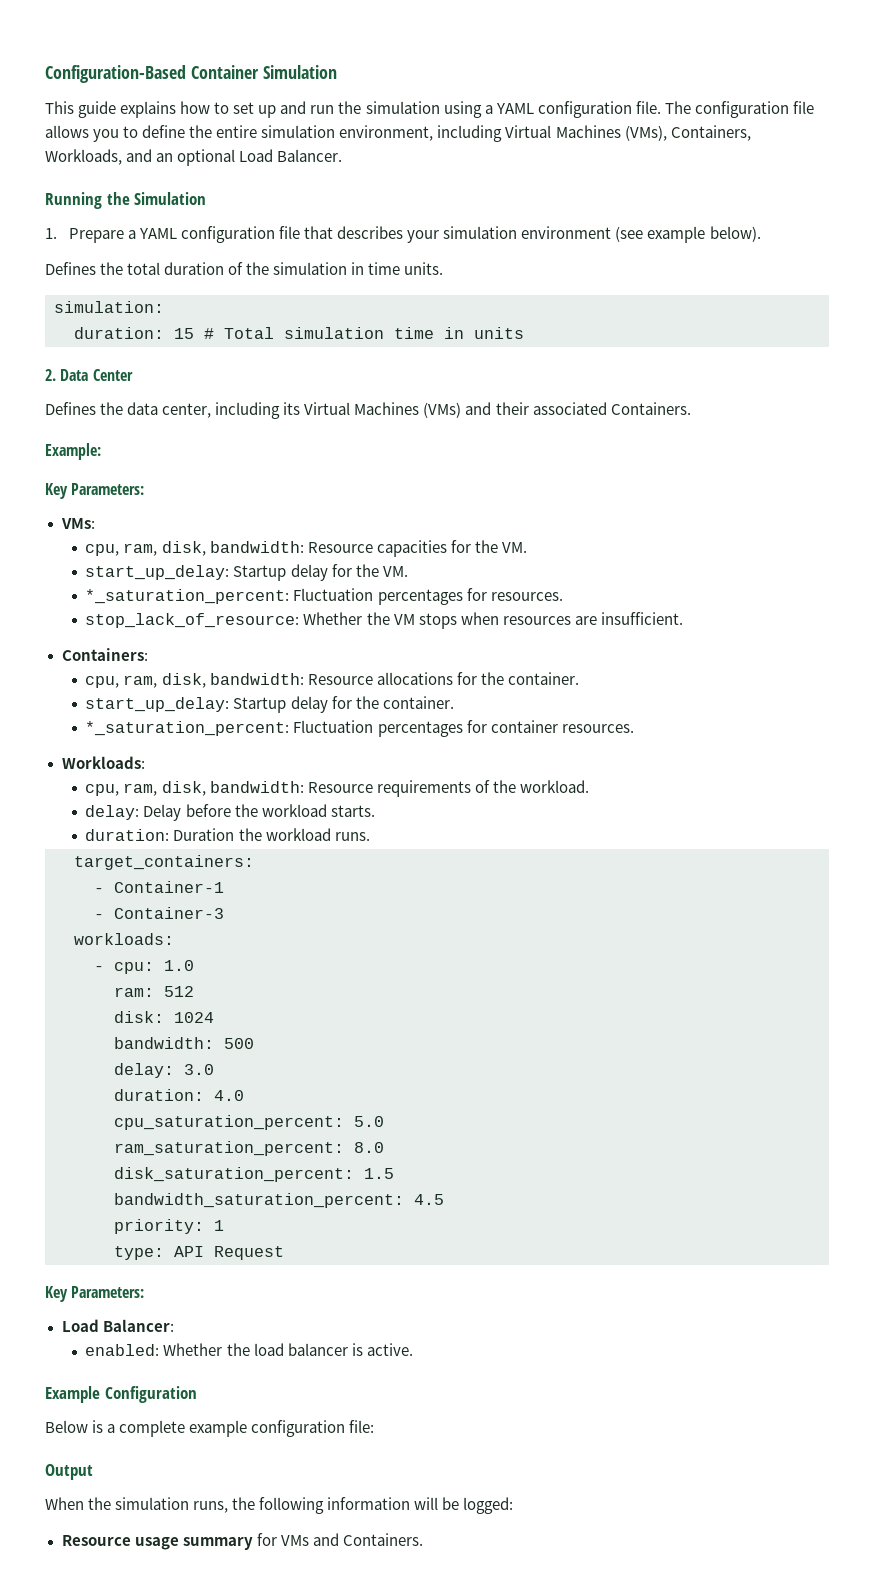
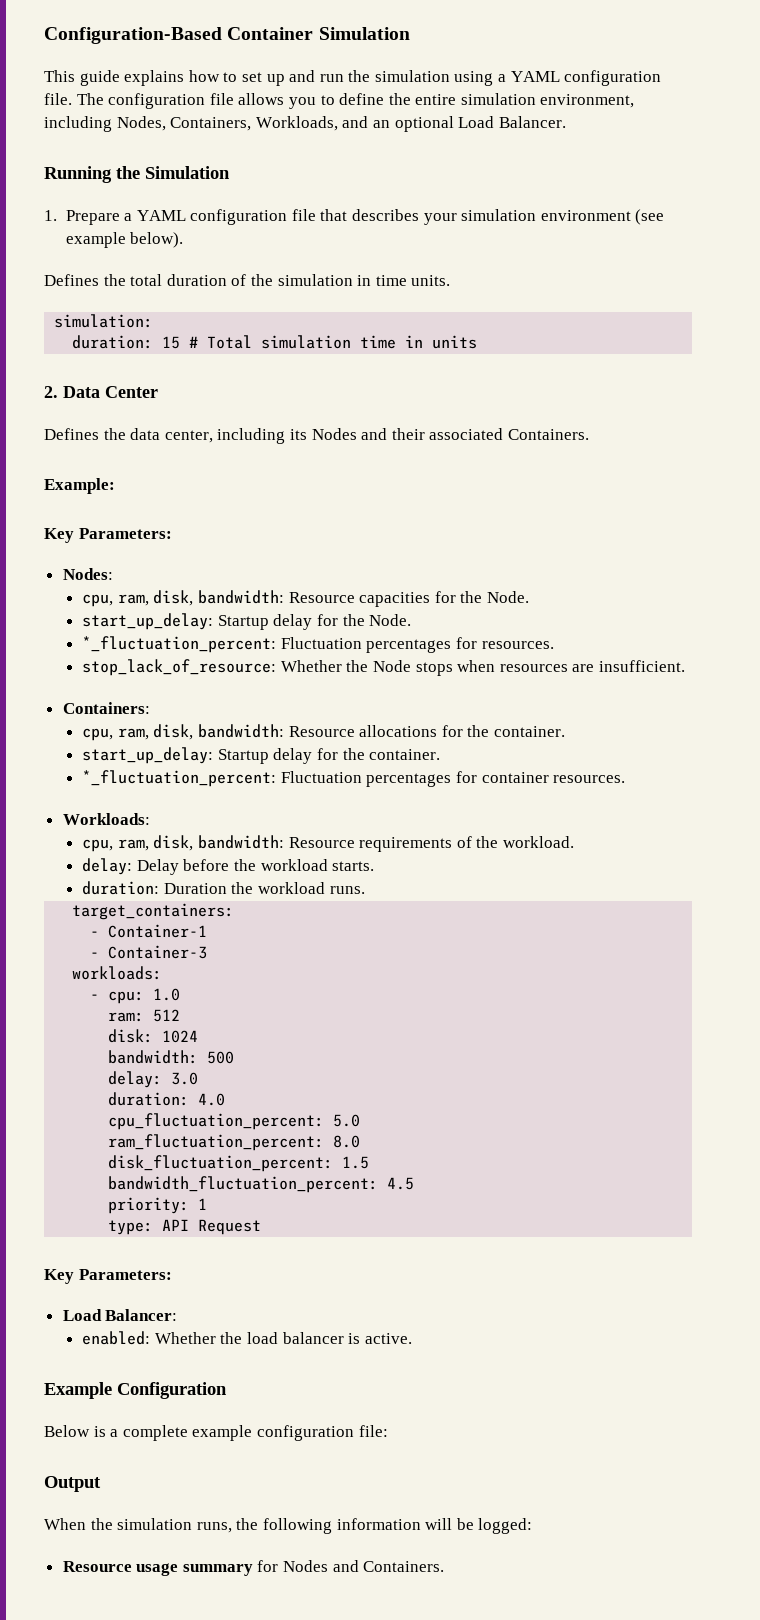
- The configuration file allows you to define the entire simulation environment, including Virtual Machines (VMs), Containers, Workloads, and an optional Load Balancer.
+ The configuration file allows you to define the entire simulation environment, including Nodes, Containers, Workloads, and an optional Load Balancer.
- Defines the data center, including its Virtual Machines (VMs) and their associated Containers.
+ Defines the data center, including its Nodes and their associated Containers.
- VMs:
+ Nodes:
- cpu, ram, disk, bandwidth: Resource capacities for the VM.
- start_up_delay: Startup delay for the VM.
- *_saturation_percent: Fluctuation percentages for resources.
+ cpu, ram, disk, bandwidth: Resource capacities for the Node.
+ start_up_delay: Startup delay for the Node.
+ *_fluctuation_percent: Fluctuation percentages for resources.
- stop_lack_of_resource: Whether the VM stops when resources are insufficient.
+ stop_lack_of_resource: Whether the Node stops when resources are insufficient.
- *_saturation_percent: Fluctuation percentages for container resources.
+ *_fluctuation_percent: Fluctuation percentages for container resources.
- cpu_saturation_percent: 5.0
+ cpu_fluctuation_percent: 5.0
- ram_saturation_percent: 8.0
+ ram_fluctuation_percent: 8.0
- disk_saturation_percent: 1.5
+ disk_fluctuation_percent: 1.5
- bandwidth_saturation_percent: 4.5
+ bandwidth_fluctuation_percent: 4.5
- Resource usage summary for VMs and Containers.
+ Resource usage summary for Nodes and Containers.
● ● ● ●
**What is expected:**
The answer consists of every line above in which the word "associated" occurs.

**Exercise result:**
- Defines the data center, including its Virtual Machines (VMs) and their associated Containers.
+ Defines the data center, including its Nodes and their associated Containers.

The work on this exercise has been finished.